Jakarta — Presiden terpilih Bolivia, Rodrigo Paz, mengumumkan rencana ambisius untuk memanfaatkan teknologi blockchain dalam mereformasi sistem pengadaan barang dan jasa pemerintah guna memerangi praktik korupsi serta memperkuat stabilitas ekonomi nasional.
Dilansir Cointelegraph, Selasa (21/10/2025), Paz memenangkan pemilu putaran kedua dengan 54,5% suara, dan akan resmi menjabat pada 8 November 2025. Ia mewarisi ekonomi yang tertekan akibat krisis bahan bakar dan kelangkaan dolar AS.
Dalam platform pemerintahannya, Paz mengusung dua kebijakan utama berbasis blockchain. Pertama, penerapan smart contract untuk mengotomatisasi proses pengadaan pemerintah, sehingga meminimalkan campur tangan manusia dan peluang manipulasi. Kedua, peluncuran program deklarasi aset kripto nasional, di mana warga dapat melaporkan kepemilikan aset digital untuk dikonversi menjadi dana stabilisasi valuta asing.

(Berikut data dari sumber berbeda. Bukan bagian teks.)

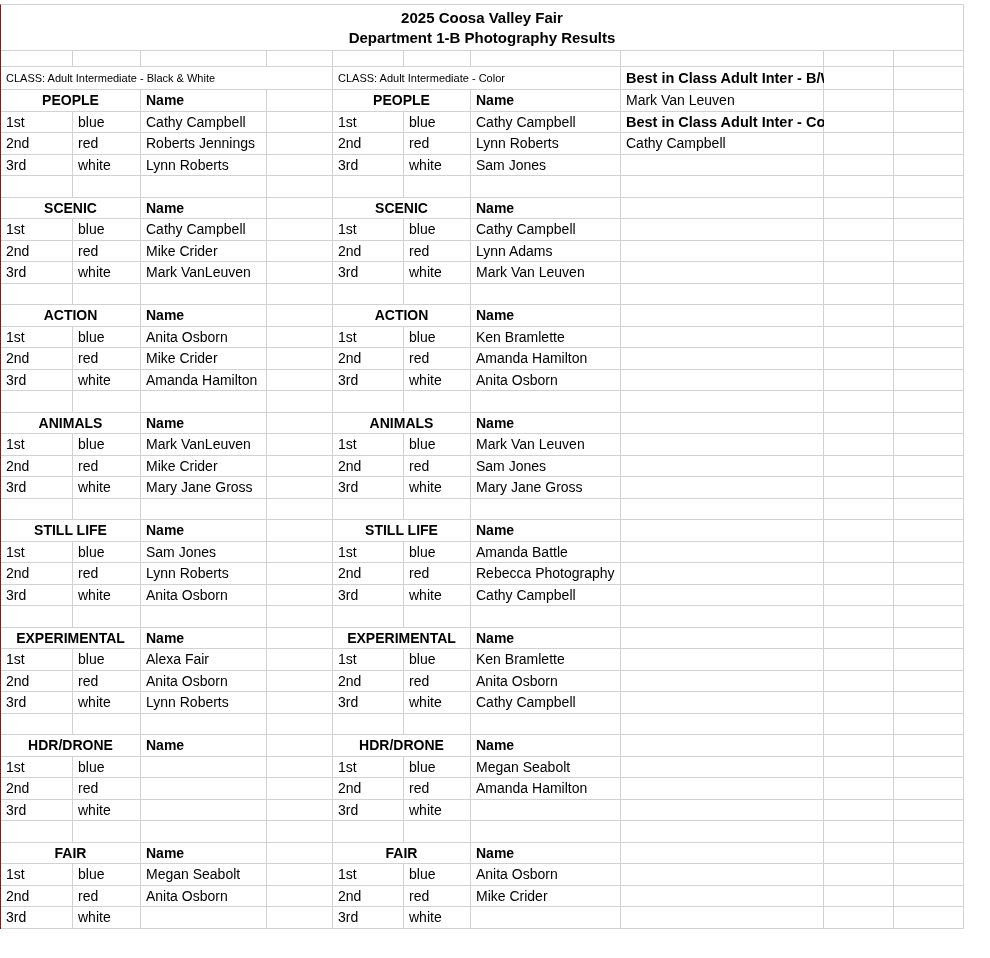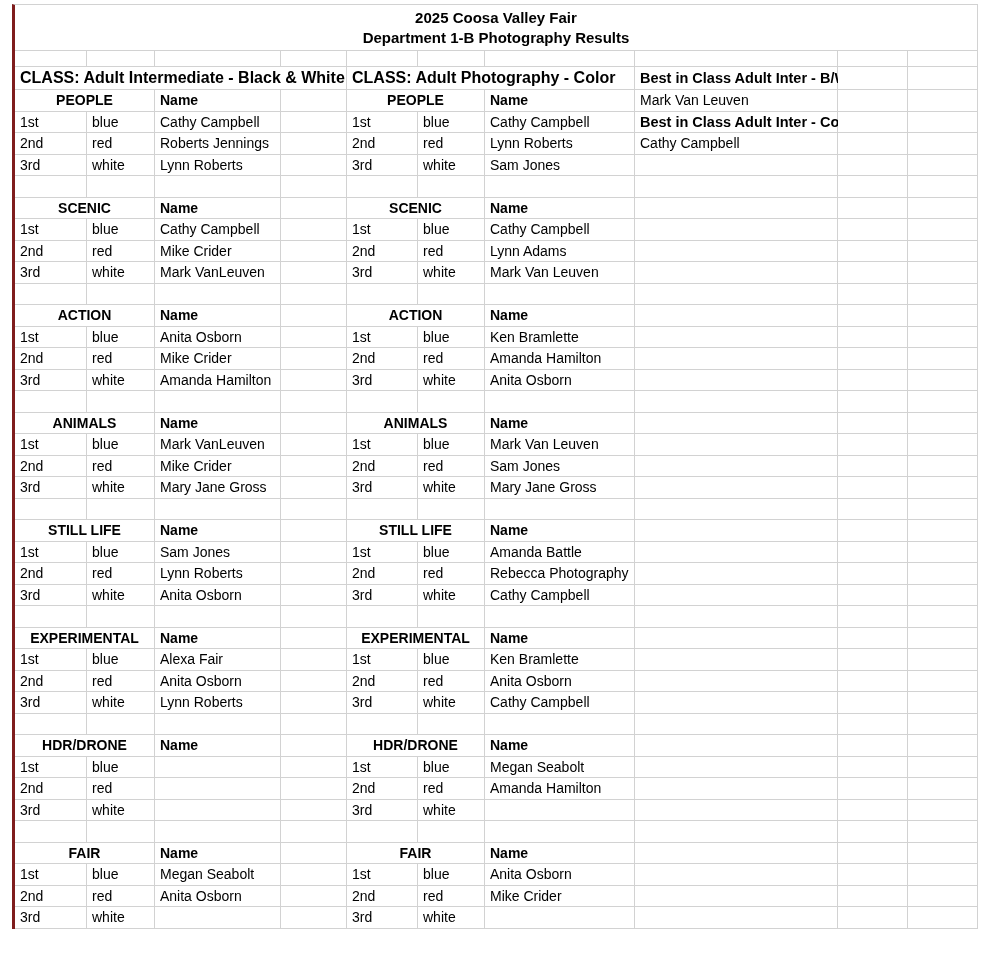"2025 Coosa Valley Fair" .grid { border-left: 3px solid #7f1d1d -> 1px solid #7f1d1d; left: 12px -> 0 }
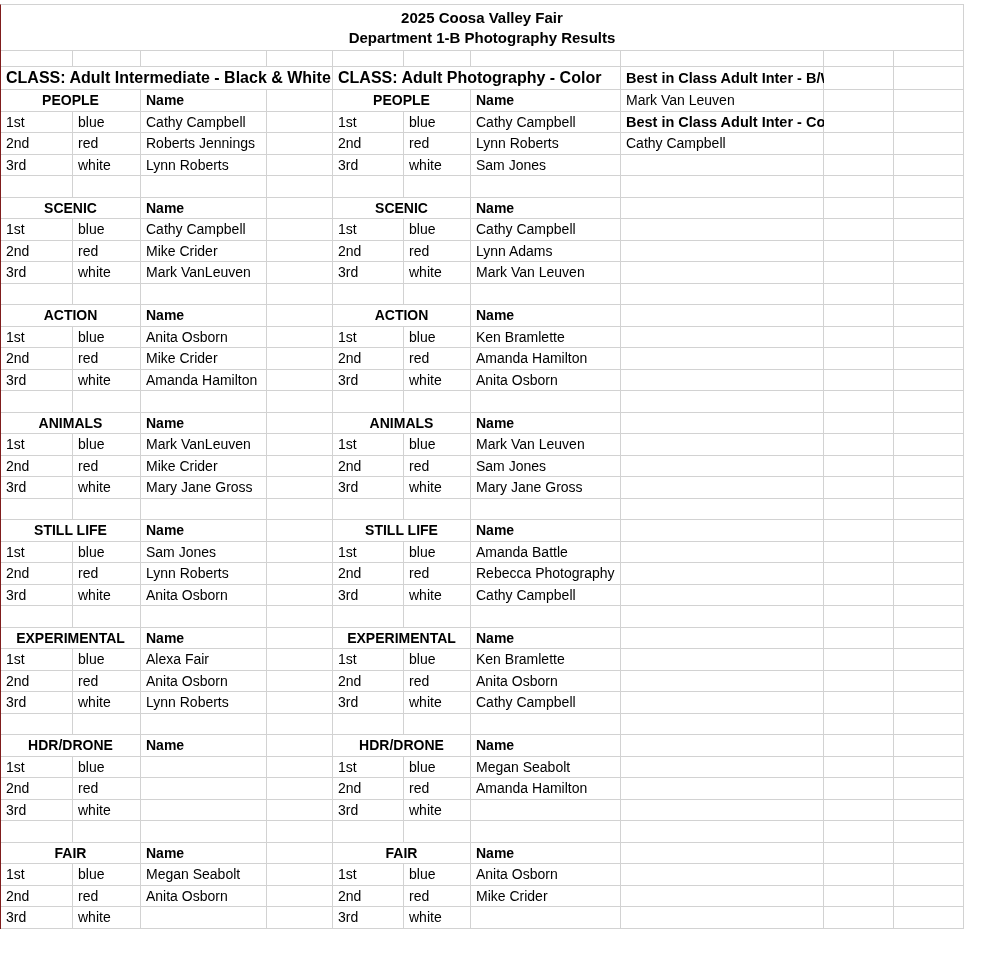"CLASS: Adult Intermediate - Black" .class-cell { font-size: 16px -> 11px; font-weight: bold -> normal }
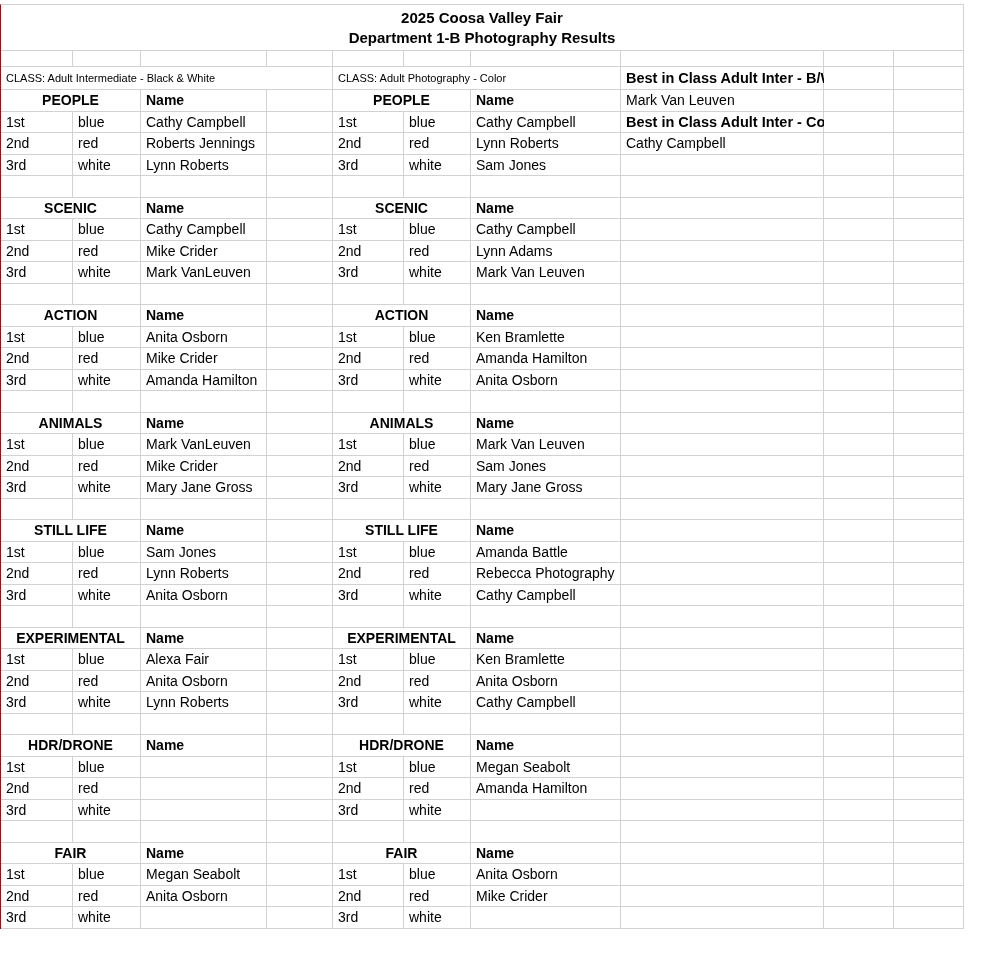"CLASS: Adult Photography - Color" div.cell { text: Photography -> Intermediate }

Berbeda dengan El Salvador yang menjadikan Bitcoin sebagai alat pembayaran resmi, Bolivia berfokus pada pemanfaatan kripto untuk efisiensi dan stabilitas ekonomi, bukan sebagai simbol ideologis.
Sejak bank sentral Bolivia mencabut larangan transaksi kripto pada Juni 2024, volume perdagangan aset digital meningkat dua kali lipat, dengan nilai transaksi bulanan mencapai USD 46,8 juta per Juni 2025. Sejumlah perusahaan besar seperti Toyota dan Yamaha bahkan mulai menerima pembayaran menggunakan stablecoin USDT.

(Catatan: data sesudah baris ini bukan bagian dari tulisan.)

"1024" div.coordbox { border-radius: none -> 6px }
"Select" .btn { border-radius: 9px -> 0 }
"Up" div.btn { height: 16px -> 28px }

Adopsi blockchain juga didorong oleh data World Economic Forum (WEF) yang menyebut 10–30% dana proyek publik global hilang akibat korupsi. Dengan sistem berbasis blockchain, setiap transaksi dan tender akan tercatat secara permanen dan transparan, sehingga dapat diawasi publik secara real-time.

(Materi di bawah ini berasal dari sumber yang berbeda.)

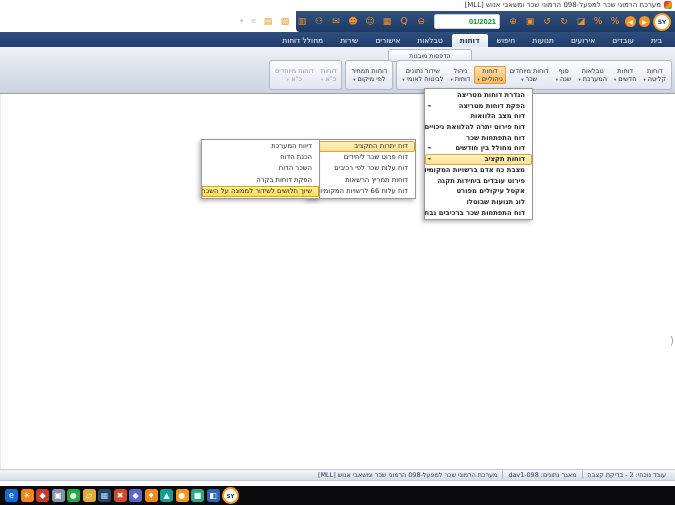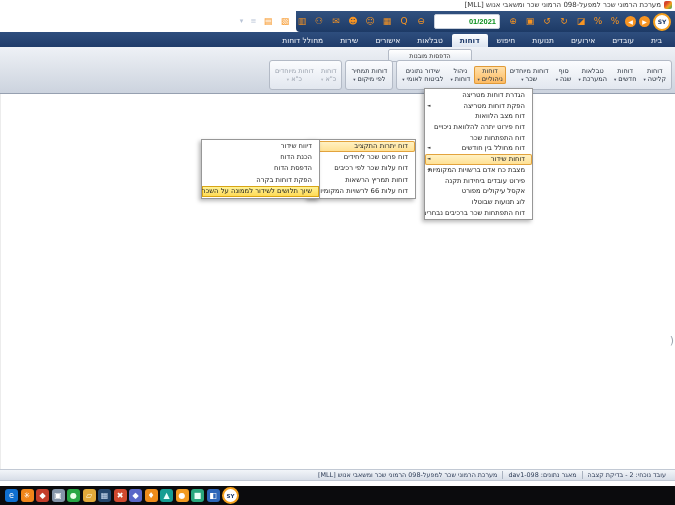"הגדרת דוחות מטריצה" #menu-reports .mi { font-weight: none -> bold }
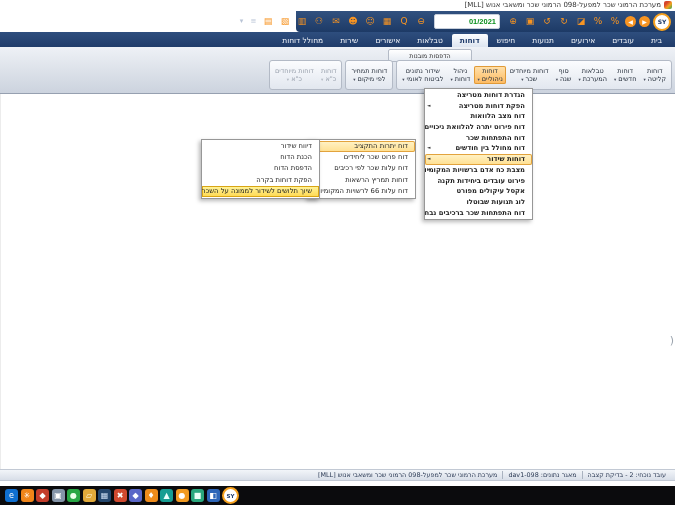"דיווח שידור" span { text: שידור -> המערכת }
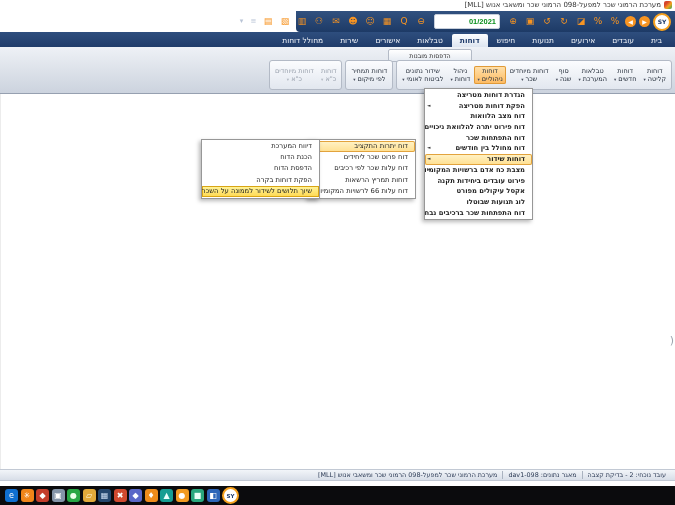"דוחות שידור" span { text: שידור -> תקציב }
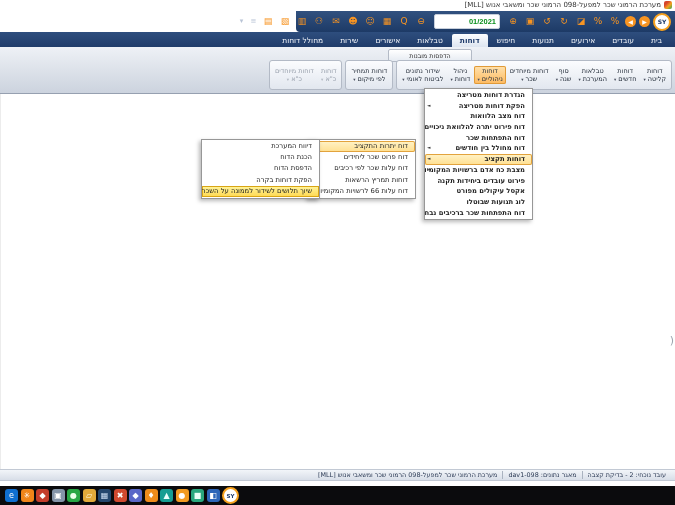"הדפסת הדוח" span { text: הדפסת -> השכר }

Meski menjanjikan, para ahli memperingatkan tantangan seperti biaya implementasi, skalabilitas jaringan, dan perlindungan data vendor.
Selain itu, Bolivia telah menandatangani nota kesepahaman dengan El Salvador pada Juli 2025 untuk kerja sama kebijakan kripto dan pertukaran data intelijen keuangan. Sektor swasta juga mulai ikut beradaptasi, seperti Banco Bisa yang meluncurkan layanan kustodian USDT, serta YPFB yang menjajaki penggunaan kripto untuk impor energi.
Langkah Rodrigo Paz dinilai sebagai pendekatan pragmatis dan realistis, yang berpotensi menjadikan Bolivia salah satu pionir adopsi blockchain di sektor publik Amerika Latin setelah pelantikannya pada November mendatang.